*** Opening of RECORDS PROVIDED ***
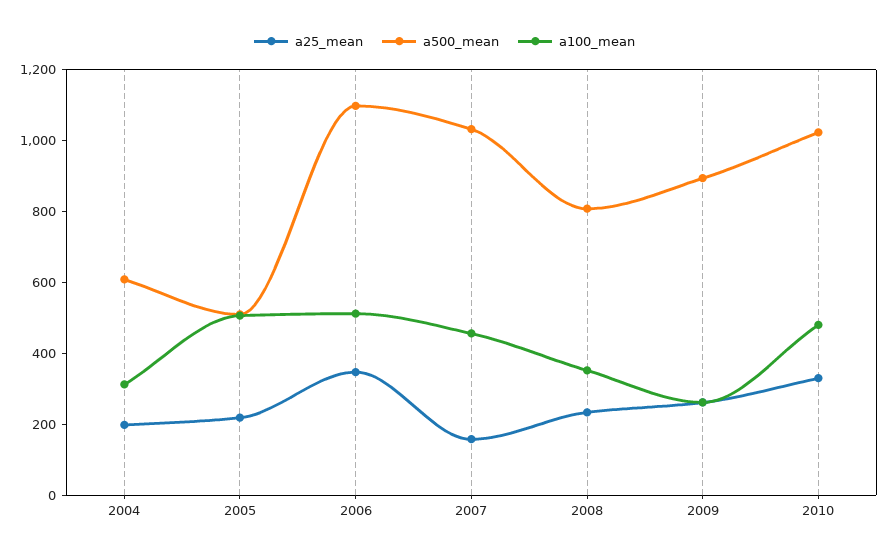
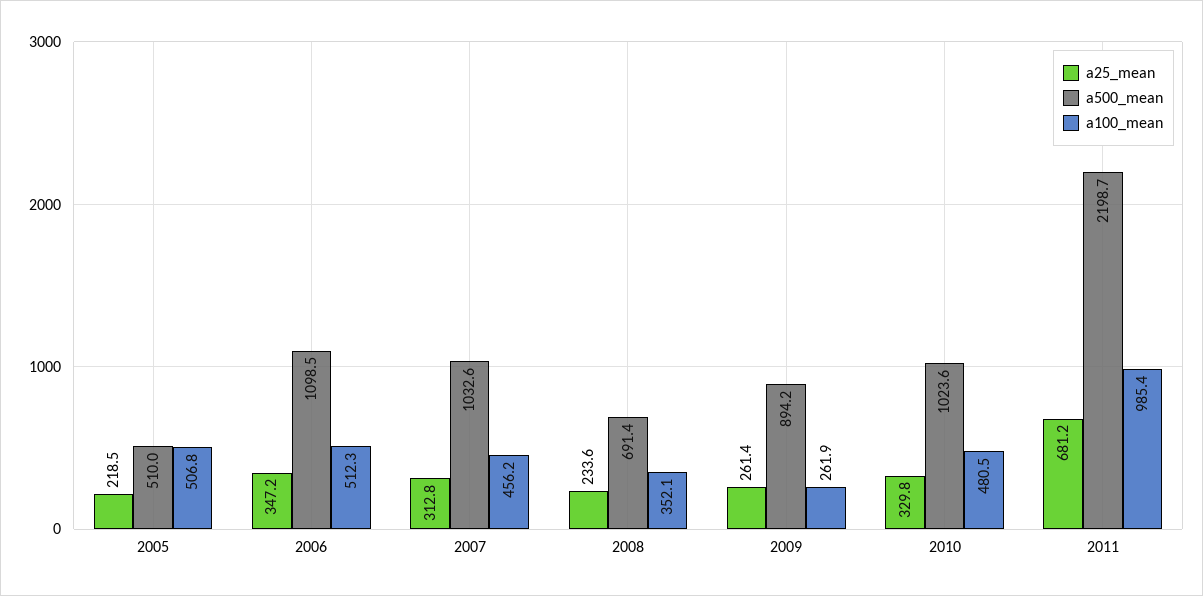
a25_mean, 2004: 200 -> none
a500_mean, 2004: 600 -> none
a100_mean, 2004: 300 -> none
a25_mean, 2007: 150 -> 312.8
a500_mean, 2008: 800 -> 691.4
a25_mean, 2011: none -> 681.2
a500_mean, 2011: none -> 2198.7
a100_mean, 2011: none -> 985.4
*** Close of RECORDS PROVIDED ***
**REQUIRED ACTION:** For the word "none", show every line of the entries that holds it.

**WORKED SOLUTION:**
a25_mean, 2004: 200 -> none
a500_mean, 2004: 600 -> none
a100_mean, 2004: 300 -> none
a25_mean, 2011: none -> 681.2
a500_mean, 2011: none -> 2198.7
a100_mean, 2011: none -> 985.4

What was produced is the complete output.